A Oxfam criticou hoje em comunicado o Governo britânico por sua “temerária” política em relação aos biocombustíveis, nurse que representa, website like this segundo a ONG, approved uma ameaça para milhões de pessoas dos países em vias de desenvolvimento, vulneráveis ao encarecimento dos alimentos básicos como os cereais.
A partir de amanhã, os automobilistas britânicos não terão outra alternativa senão abastecer os tanques de seus veículos com combustível feito, em parte, por milho e cana-de-açúcar, o que a ONG qualifica de “tentativa errada de combater a mudança climática”.
“Apesar das crescentes evidências científicas de que os biocombustíveis poderiam exacerbar em lugar de mitigar a mudança climática e apesar aos relatórios que os relacionam com abusos dos direitos humanos e o aumento global dos preços dos alimentos, o Governo insistiu em aplicar essa medida”, critica a Oxfam.

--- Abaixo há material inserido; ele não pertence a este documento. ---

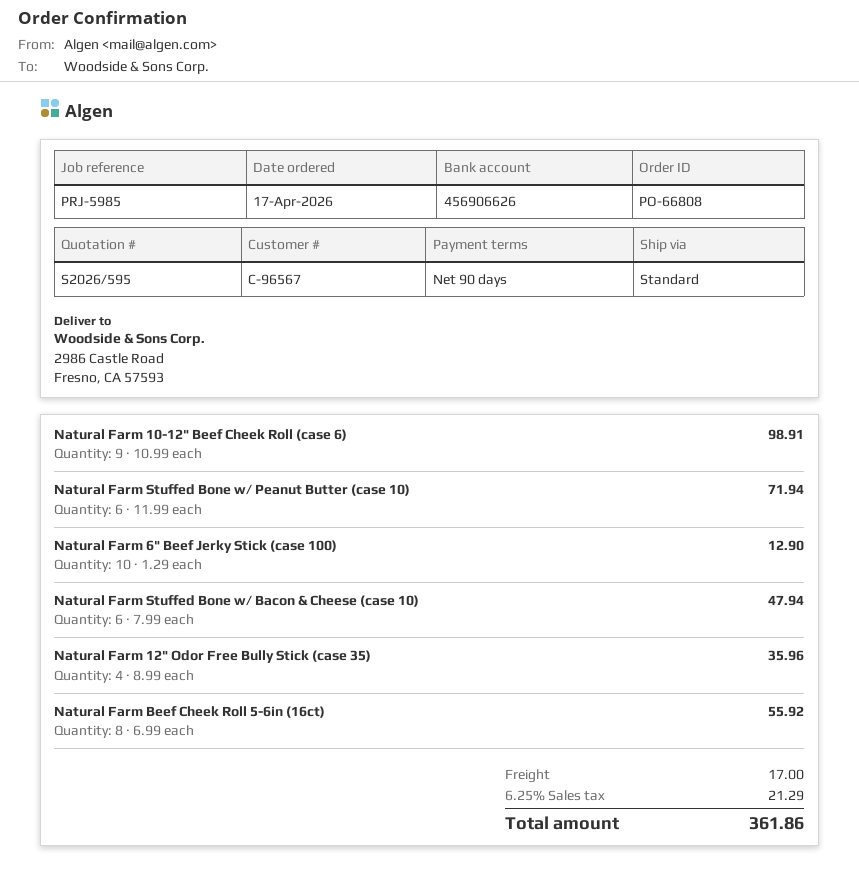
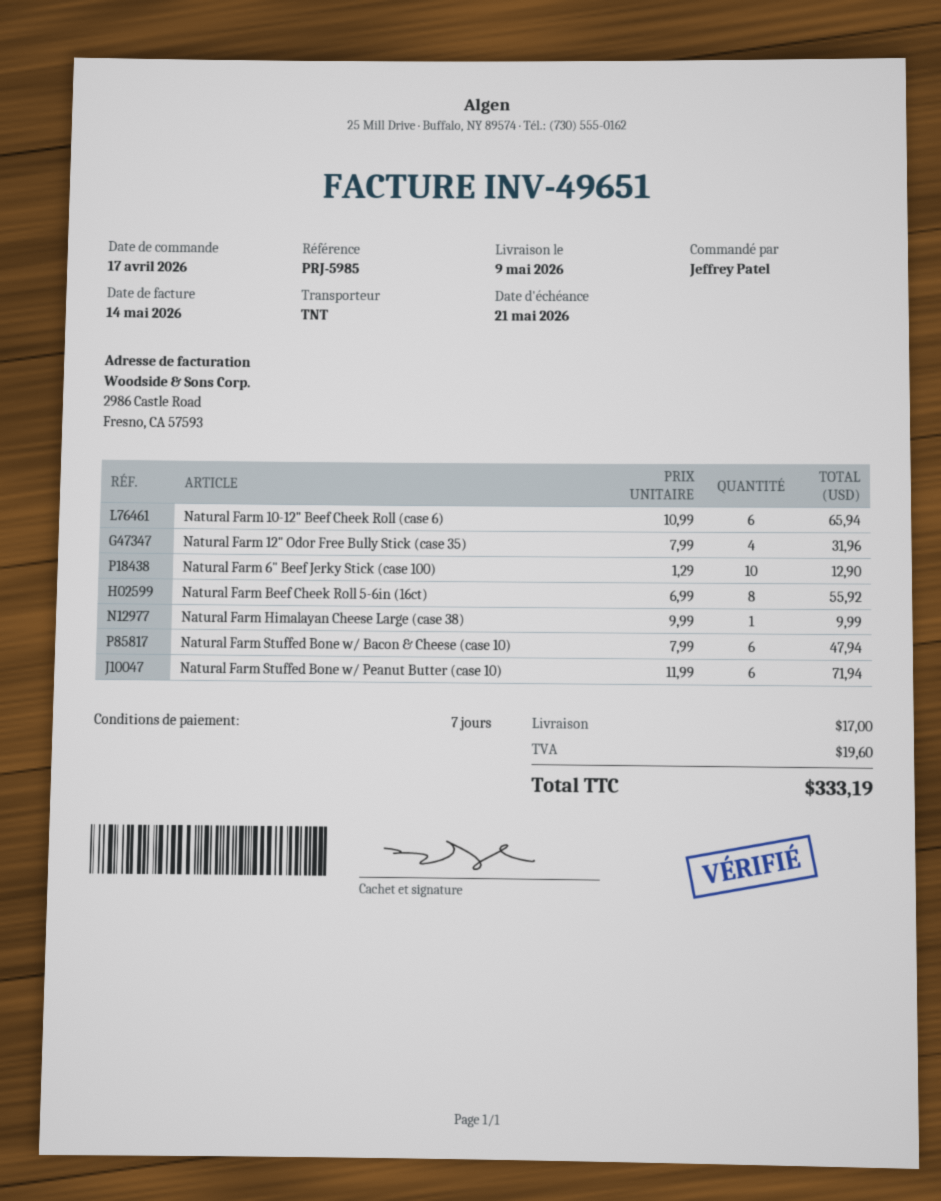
payment terms: 90 days -> 7 days
shipping method: standard -> TNT
Natural Farm 10-12" Beef Cheek Roll (case 6): 9 x 10.99 = 98.91 -> 6 x 10.99 = 65.94
Natural Farm 12" Odor Free Bully Stick (case 35): 4 x 8.99 = 35.96 -> 4 x 7.99 = 31.96
Natural Farm Himalayan Cheese Large (case 38): none -> 1 x 9.99 = 9.99
tax: 21.29 -> 19.60
total: 361.86 -> 333.19

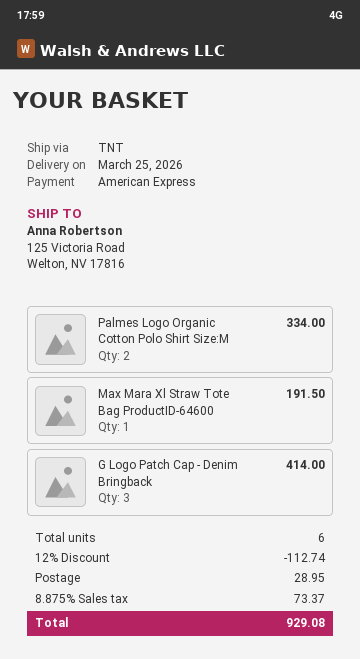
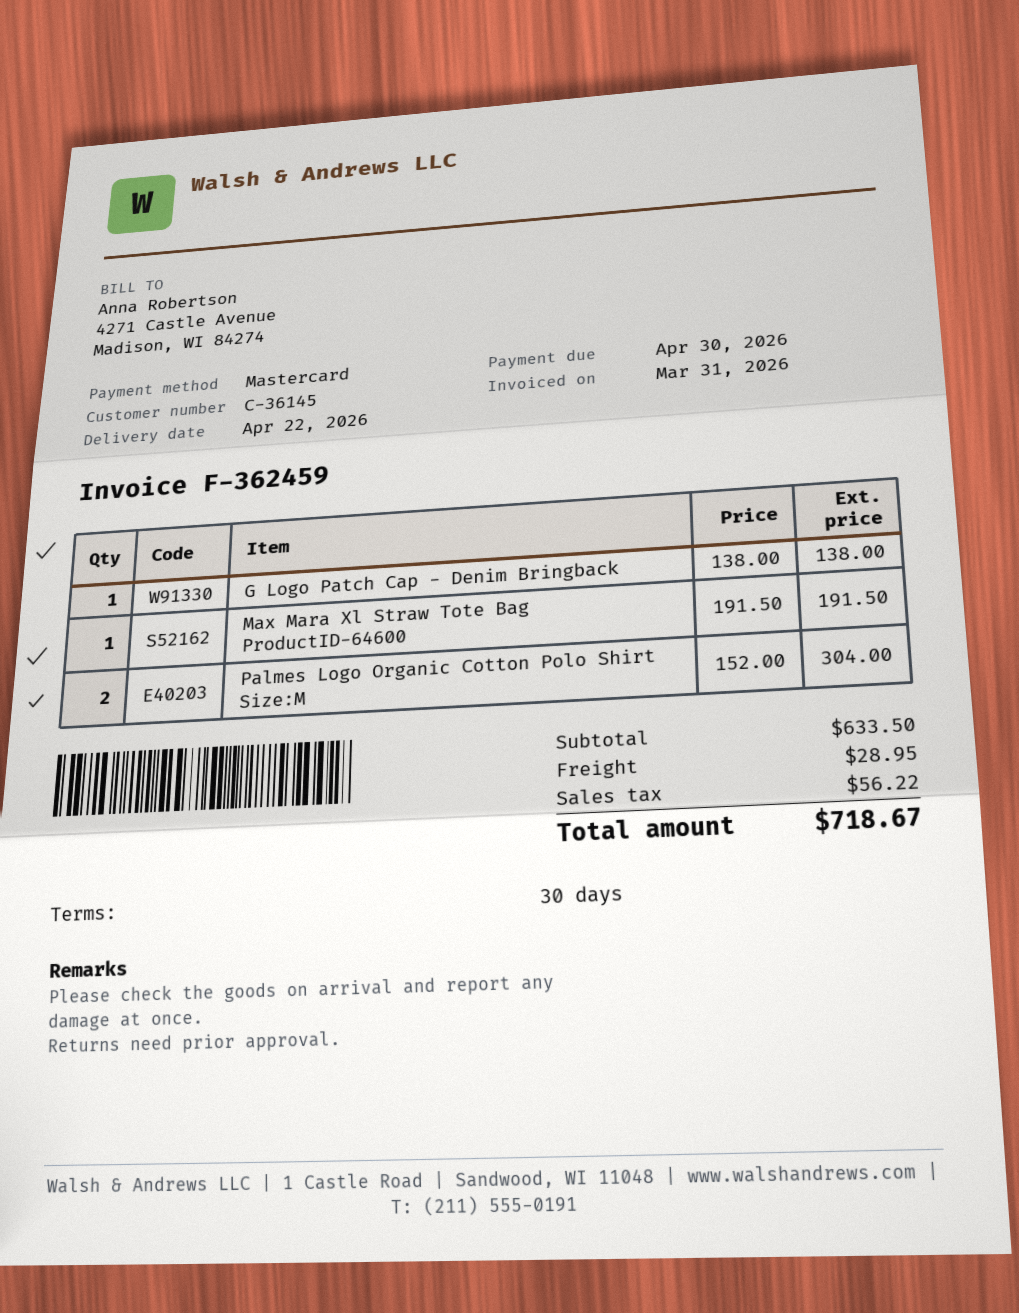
delivery date: 2026-03-25 -> 2026-04-22
payment method: American Express -> Mastercard
Palmes Logo Organic Cotton Polo Shirt Size:M: 2 for 334.00 -> 2 for 304.00
G Logo Patch Cap - Denim Bringback: 3 for 414.00 -> 1 for 138.00
discount: 12% = 112.74 -> none
tax: 73.37 -> 56.22
total: 929.08 -> 718.67

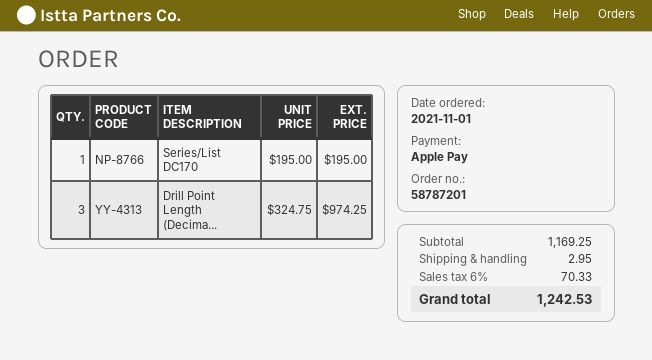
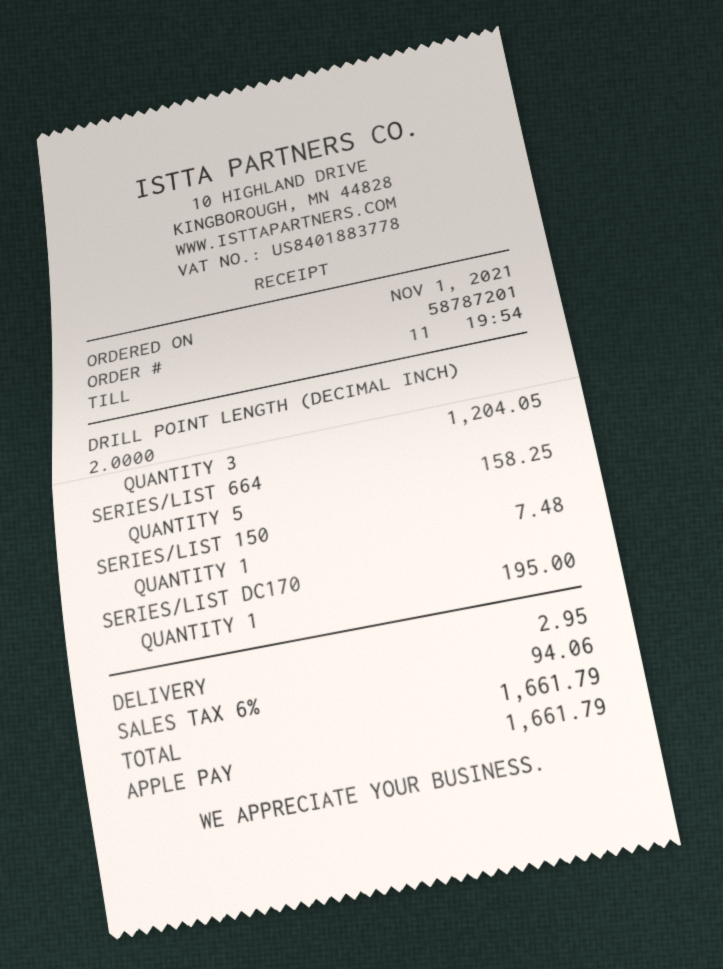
Drill Point Length (Decima...: 3 for 974.25 -> 3 for 1204.05
SERIES/LIST 664: none -> 5 for 158.25
SERIES/LIST 150: none -> 1 for 7.48
tax: 6% = 70.33 -> 6% = 94.06
total: 1242.53 -> 1661.79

“Isto significa que todo o diesel e o petróleo dos postos de gasolina do Reino Unido terão que conter 2,5% de biocombustível a partir de 15 de abril, o que custará aos contribuintes em torno de 500 milhões de libras ao ano (625 milhões de euros), denuncia a ONG”.
A Oxfam diz que investiga informações sobre “abusos dos direitos humanos e rapina de terras na Ásia, África e América do Sul” e explica que 60 milhões de indígenas – o equivalente a toda a população britânica – estão ameaçados de serem expulsos de suas terras, que serão destinadas a colheitas para biocombustíveis.
A ONG exige ao Governo do trabalhista Gordon Brown que não aplique essas medidas até que se realize uma pesquisa exaustiva sobre o impacto dos biocombustíveis e haja garantias de que sua utilização não vai piorar o clima e aumentar a miséria do mundo em desenvolvimento.
Segundo o International Food Policy Research Institute, a demanda de biocombustíveis é responsável por aproximadamente 30% dos últimos incrementos do preço dos alimentos.
Essa variação repercute, sobretudo, nos mais pobres do mundo, que dedicam à comida entre 50% e 80% de sua receita, o que significa que qualquer aumento nos preços reduzirá o consumo de alimentos e aumentará a fome.
Segundo estudos citados pela Oxfam, para cada aumento de 1% nos preços dos alimentos, 16 milhões de pobres começarão a passar fome, o que significa que no ano 2025 a demanda global de biocombustíveis pode fazer com que haja 600 milhões de pobres a mais.
A Comissão Européia calculou que seu objetivo de chegar a 10% de biocombustível misturado na gasolina levará a um aumento de 6% do preço mundial dos cereais, o que se traduzirá em 100 milhões a mais de pessoas famintas como resultado imediato dessa política.